Taxing cloud computing is not my idea. It’s billionaire Mark Cuban’s idea. I first learned about it during his interview on the Pomp Podcast, then again in another interview with POLITICO.  It’s a potentially profound idea that’s worth a deeper exploration and thoughtful discussion.

There aren't a whole lot of details around it. Cuban’s proposal is a “2% cloud tax”. The motivation, I believe, is to use the tax revenue to fund long-term economic recovery from COVID-19, as well as evening the playing field between the hyper-scale cloud computing platforms and other less technically sophisticated businesses, especially in AI. These cloud platforms are often called “digital landlords” and for good reasons. The tech giants who built these hyper-clouds have massive advantages in building AI products and services that will continue to displace workers, who rely on low or predictable skills in both blue and white-collar industries.

So how do we tax the cloud in a way that does even the playing field but does not discourage innovation? Assuming 2% is the right tax rate, how should the 2% be applied?

All of Storage, Half of Compute and Networking

Each cloud computing platform, regardless of scale and complexity, is generally divided into three components: storage, compute, and networking. Each component plays a different role in making the cloud business work and is priced separately, so it’s possible to levy this tax in a more granular and targeted way.

Here is how I think each part ought to be taxed and why.

Storage: 2% of all profit. The amount of data stored is the most valuable advantage a cloud platform has; it’s the most uneven part of the playing field that needs leveling. It’s the notion of “data density” -- the more data is stored in a particular cloud, the more sticky that cloud becomes, the more leverage that cloud has over its users.

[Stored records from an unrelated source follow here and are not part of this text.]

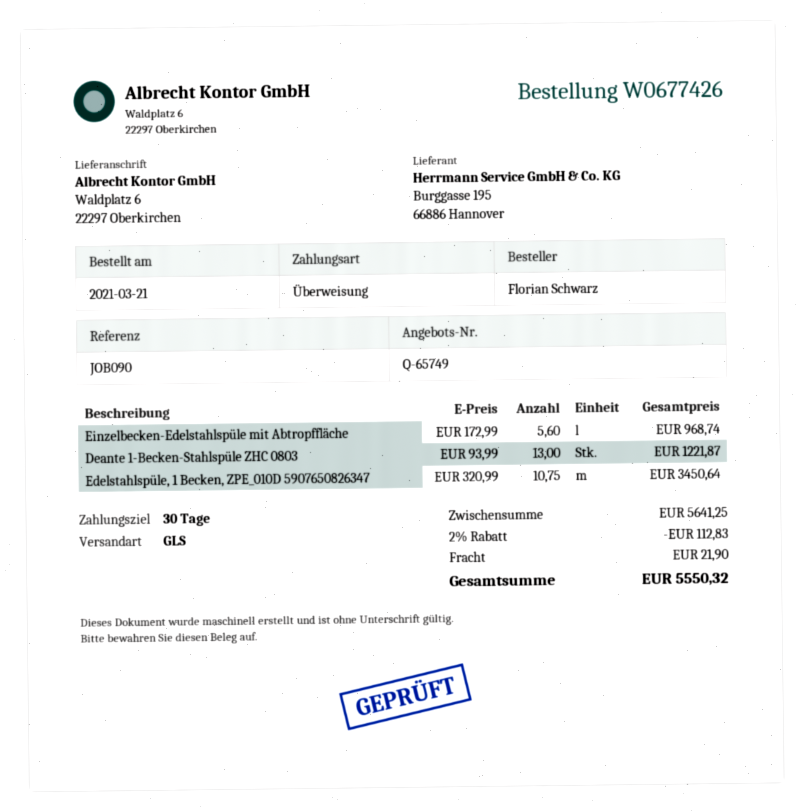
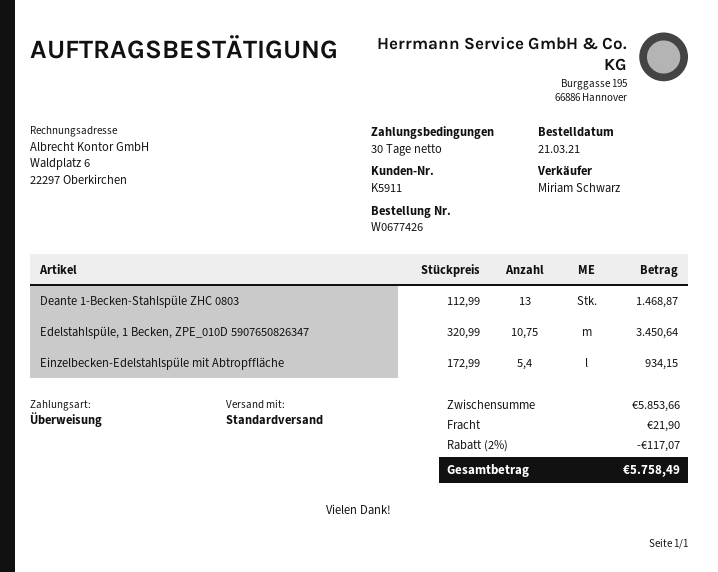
shipping method: GLS -> standard
Einzelbecken-Edelstahlspüle mit Abtropffläche: 5.6 x 172.99 = 968.74 -> 5.4 x 172.99 = 934.15
Deante 1-Becken-Stahlspüle ZHC 0803: 13 x 93.99 = 1221.87 -> 13 x 112.99 = 1468.87
subtotal: 5641.25 -> 5853.66
discount: 2% = 112.83 -> 2% = 117.07
total: 5550.32 -> 5758.49

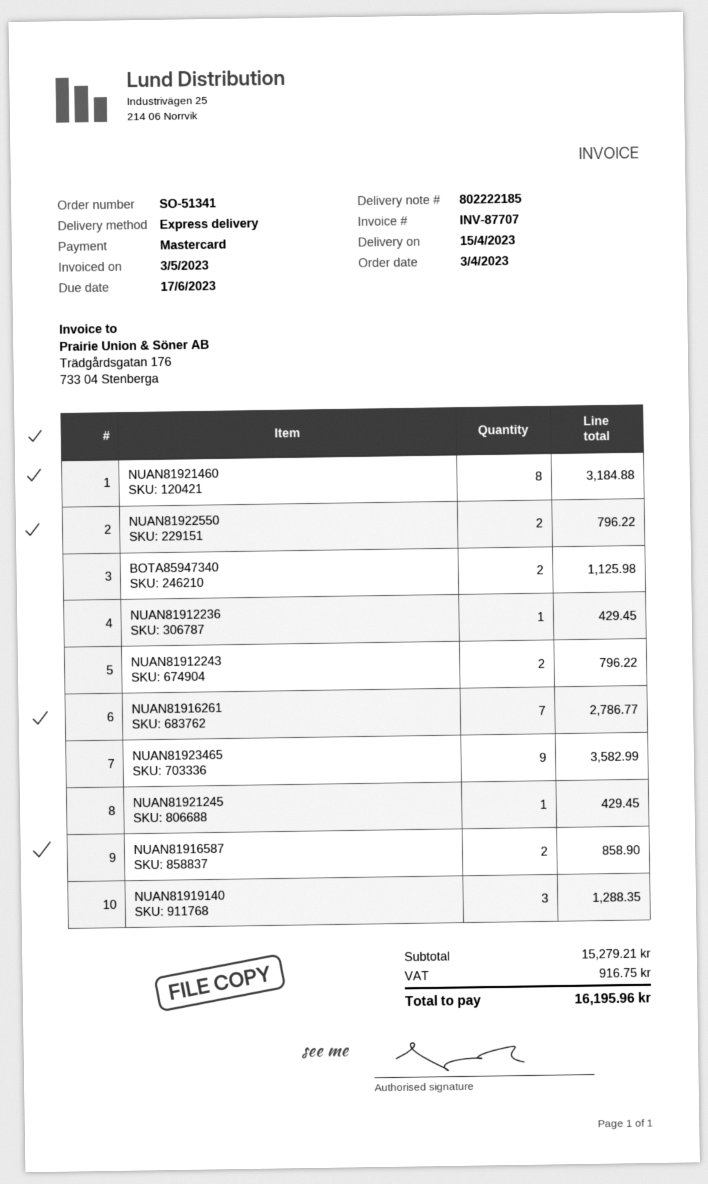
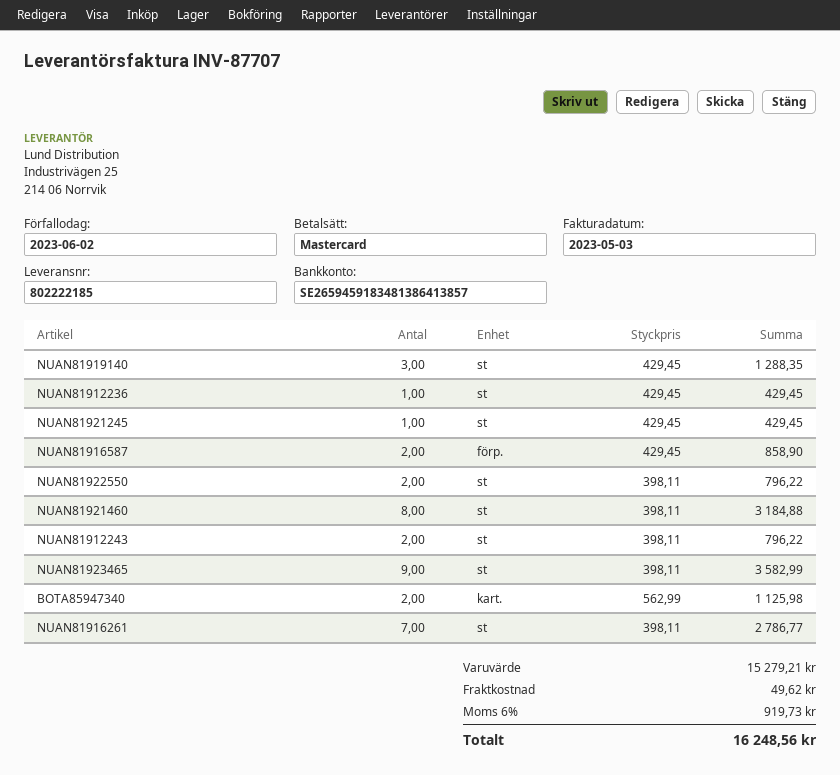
due date: 2023-06-17 -> 2023-06-02
shipping: none -> 49.62
tax: 916.75 -> 919.73
total: 16195.96 -> 16248.56

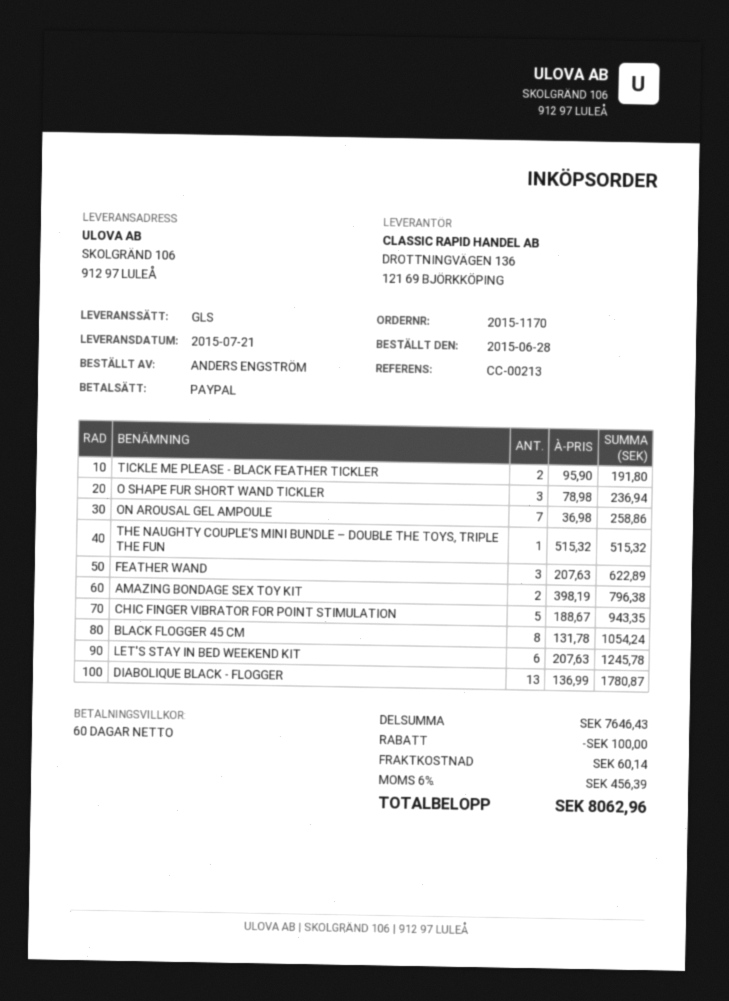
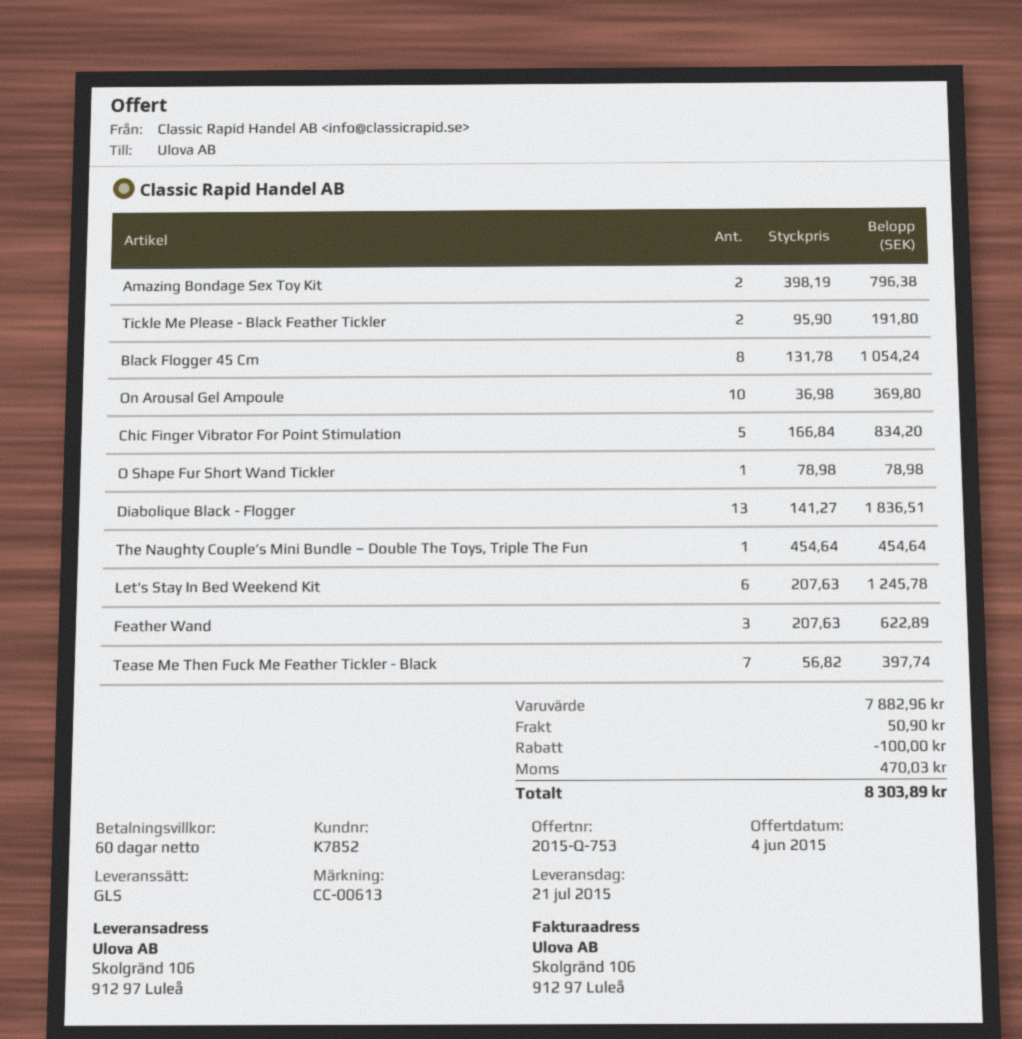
reference: CC-00213 -> CC-00613
O SHAPE FUR SHORT WAND TICKLER: 3 x 78.98 = 236.94 -> 1 x 78.98 = 78.98
ON AROUSAL GEL AMPOULE: 7 x 36.98 = 258.86 -> 10 x 36.98 = 369.80
THE NAUGHTY COUPLE’S MINI BUNDLE – DOUBLE THE TOYS, TRIPLE THE FUN: 1 x 515.32 = 515.32 -> 1 x 454.64 = 454.64
CHIC FINGER VIBRATOR FOR POINT STIMULATION: 5 x 188.67 = 943.35 -> 5 x 166.84 = 834.20
DIABOLIQUE BLACK - FLOGGER: 13 x 136.99 = 1780.87 -> 13 x 141.27 = 1836.51
Tease Me Then Fuck Me Feather Tickler - Black: none -> 7 x 56.82 = 397.74
subtotal: 7646.43 -> 7882.96
shipping: 60.14 -> 50.90
tax: 456.39 -> 470.03
total: 8062.96 -> 8303.89

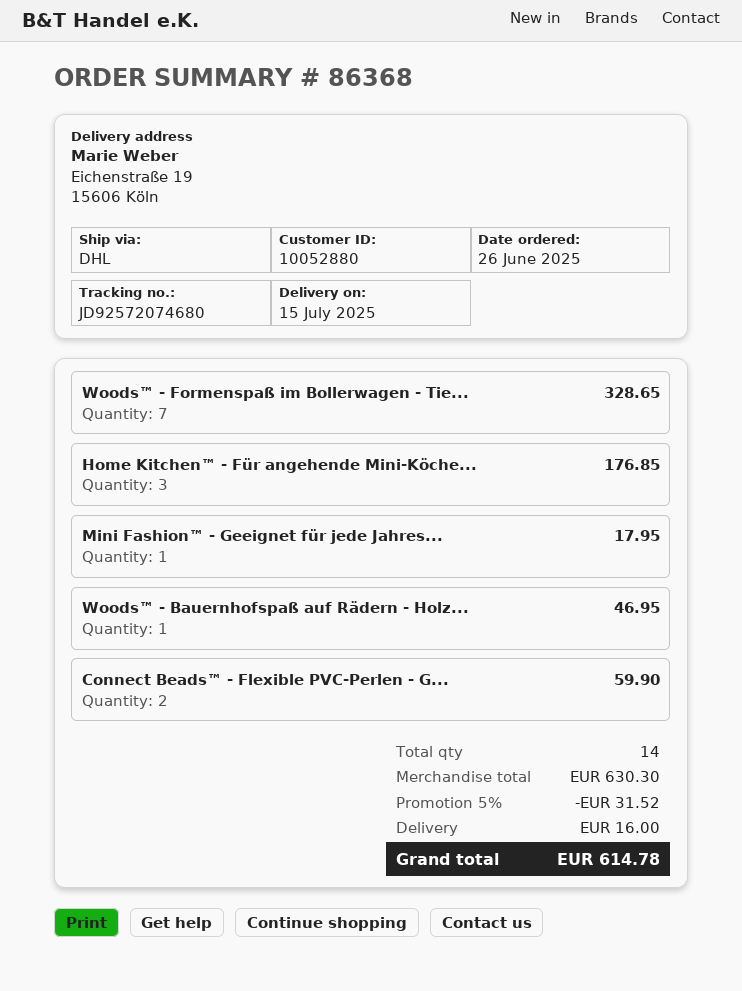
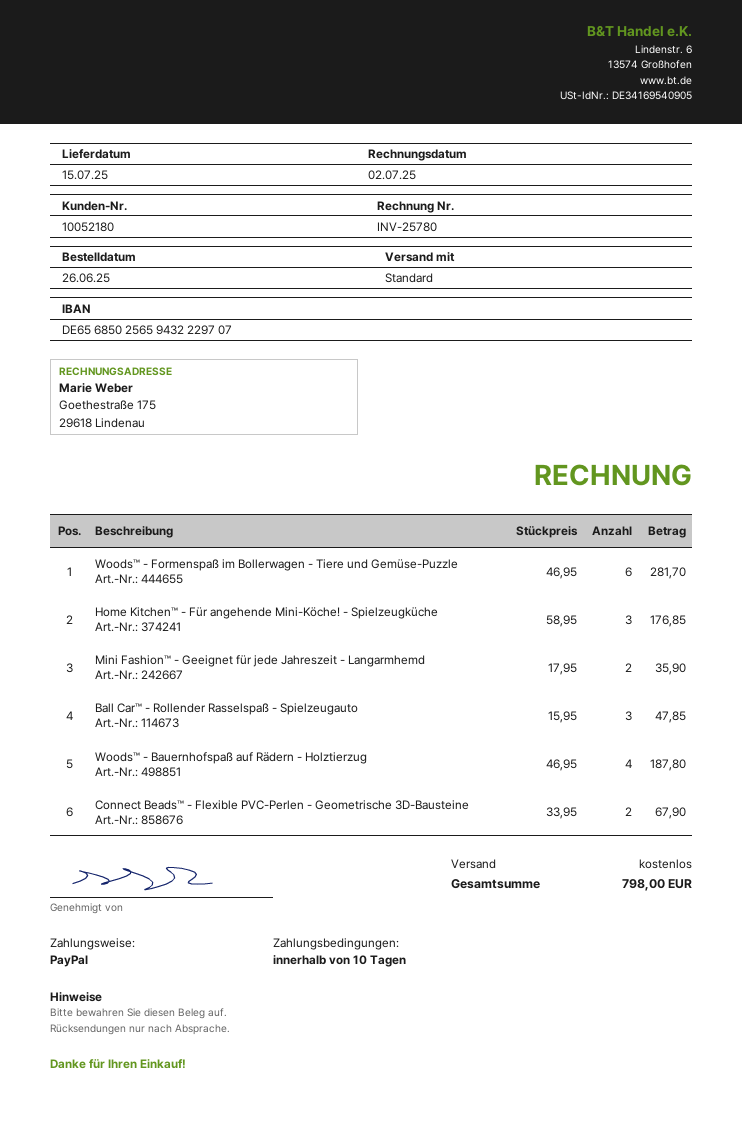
customer number: 10052880 -> 10052180
shipping method: DHL -> standard
Woods™ - Formenspaß im Bollerwagen - Tie...: 7 for 328.65 -> 6 for 281.70
Mini Fashion™ - Geeignet für jede Jahres...: 1 for 17.95 -> 2 for 35.90
Woods™ - Bauernhofspaß auf Rädern - Holz...: 1 for 46.95 -> 4 for 187.80
Connect Beads™ - Flexible PVC-Perlen - G...: 2 for 59.90 -> 2 for 67.90
Ball Car™ - Rollender Rasselspaß - Spielzeugauto: none -> 3 for 47.85
discount: 5% = 31.52 -> none
shipping: 16.00 -> 0.00
total: 614.78 -> 798.00

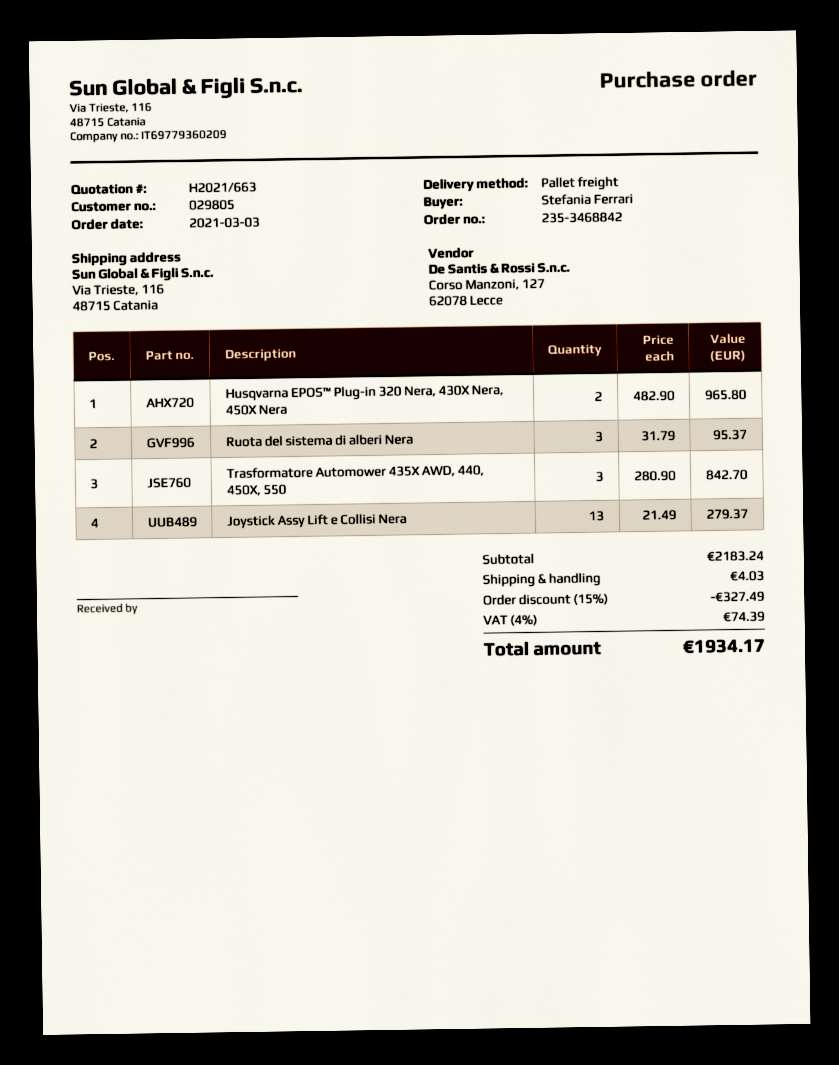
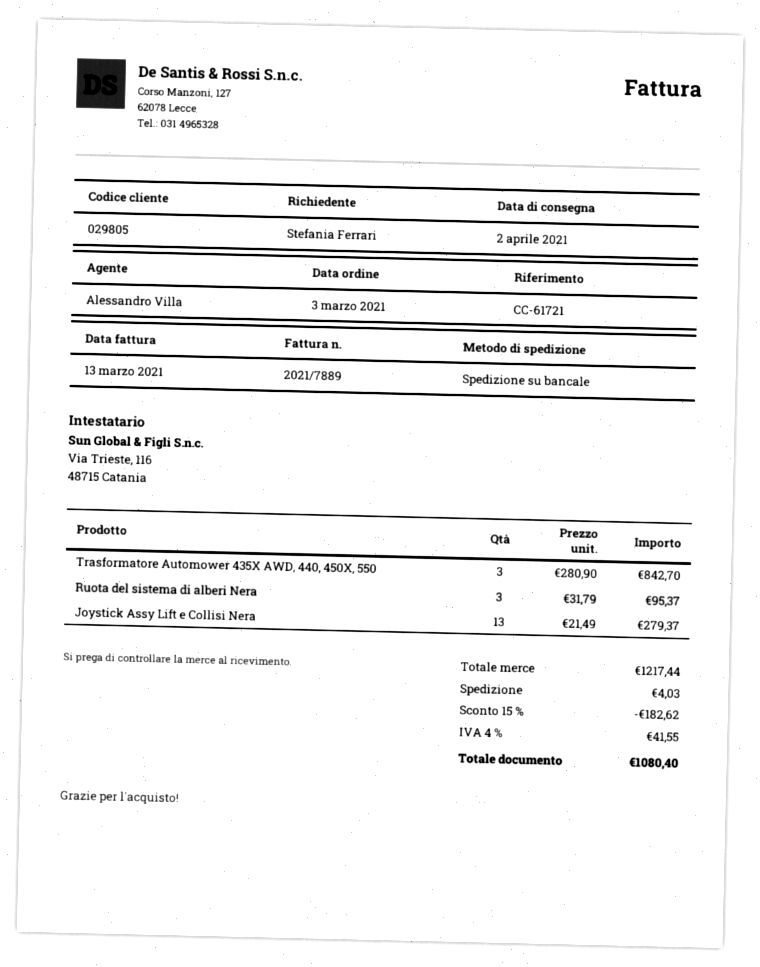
Husqvarna EPOS™ Plug-in 320 Nera, 430X Nera, 450X Nera: 2 x 482.90 = 965.80 -> none
subtotal: 2183.24 -> 1217.44
discount: 15% = 327.49 -> 15% = 182.62
tax: 4% = 74.39 -> 4% = 41.55
total: 1934.17 -> 1080.40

This “data density” is especially sticky when it comes to deep learning-powered AI applications, which relies more on the quantity of data to work, though good quality and data cleanliness certainly help too. The sexier part of deep learning AI -- the models -- are less important from a competitive angle, because they are becoming commoditized. Most state of the art models are explained in academic papers, pre-trained as open-source libraries, and further abstracted into higher-level frameworks, like Tensorflow, PyTorch, and MX Net, which are also all open-sourced. These models are easily deployed to whichever platform stores the data. Moving data to where the models are is cumbersome, risky, and makes no engineering sense.

This is why storage cost is becoming cheaper, both in terms of hardware and artificially in pricing negotiations when a cloud provider tries to bring on a big customer. Initial heavy discounts on storage can help build “data density” for the long-term. It’s an effective way for a cloud platform to lock in a customer and own the playing field. Thus, taxing storage profit across the board meaningfully levels the playing field, without discouraging AI innovation and experimentation, at least not as much as taxing compute and networking would in the same way.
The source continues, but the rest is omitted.